The Twelve Best Business Books of All Time

Updated on

Reading is the best way to gain experience without having been there yourself. As Warren Buffett’s business partner Charlie Munger said, “In my whole life, I have known no wise people (over a broad subject matter area) who didn’t read all the time — none, zero. You’d be amazed at how much Warren reads — at how much I read. My children laugh at me. They think I’m a book with a couple of legs sticking out.” While there are mounds of terrible business books out there, there are some hidden gems. Read on for what I think are the best 12 business books and why you should read them.

See full article by Motley Fool

Business books: Self-improvement

1. How to Win Friends & Influence People by Dale Carnegie

For more than sixty years the rock-solid, time-tested advice in this book has carried thousands of now famous people up the ladder of success in their business and personal lives.
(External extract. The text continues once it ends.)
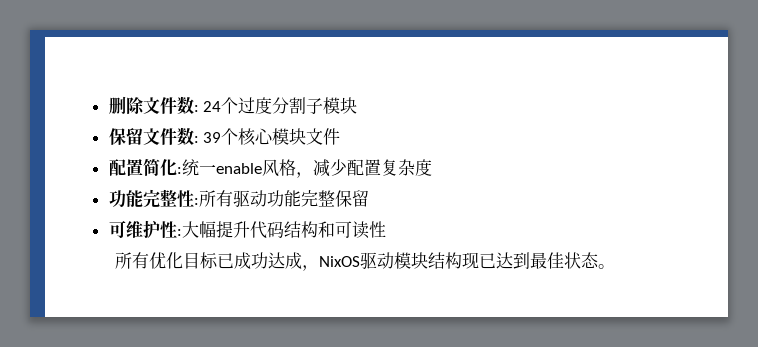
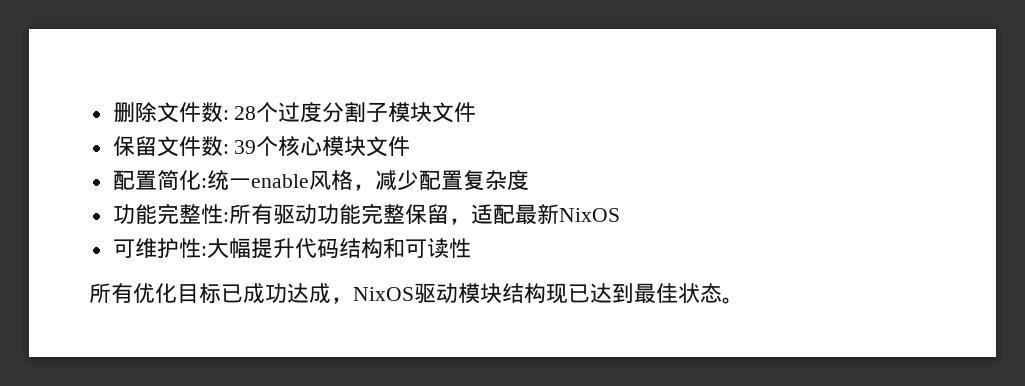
- 删除文件数: 24个过度分割子模块
+ 删除文件数: 28个过度分割子模块文件
- 功能完整性:所有驱动功能完整保留
+ 功能完整性:所有驱动功能完整保留，适配最新NixOS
Now this previously revised and updated bestseller is available in trade paperback for the first time to help you achieve your maximum potential throughout the next century! Learn:

  • Three fundamental techniques in handling people
  • The six ways to make people like you
  • The twelve ways to win people to you way of thinking
  • The nine ways to change people without arousing resentment

2. Choose Yourself! by James Altucher

The world is changing. Markets have crashed. Jobs have disappeared. Industries have been disrupted and are being remade before our eyes. Everything we aspired to for “security,” everything we thought was “safe,” no longer is: College. Employment. Retirement. Government. It’s all crumbling down. In every part of society, the middlemen are being pushed out of the picture. No longer is someone coming to hire you, to invest in your company, to sign you, to pick you. It’s on you to make the most important decision in your life: Choose Yourself.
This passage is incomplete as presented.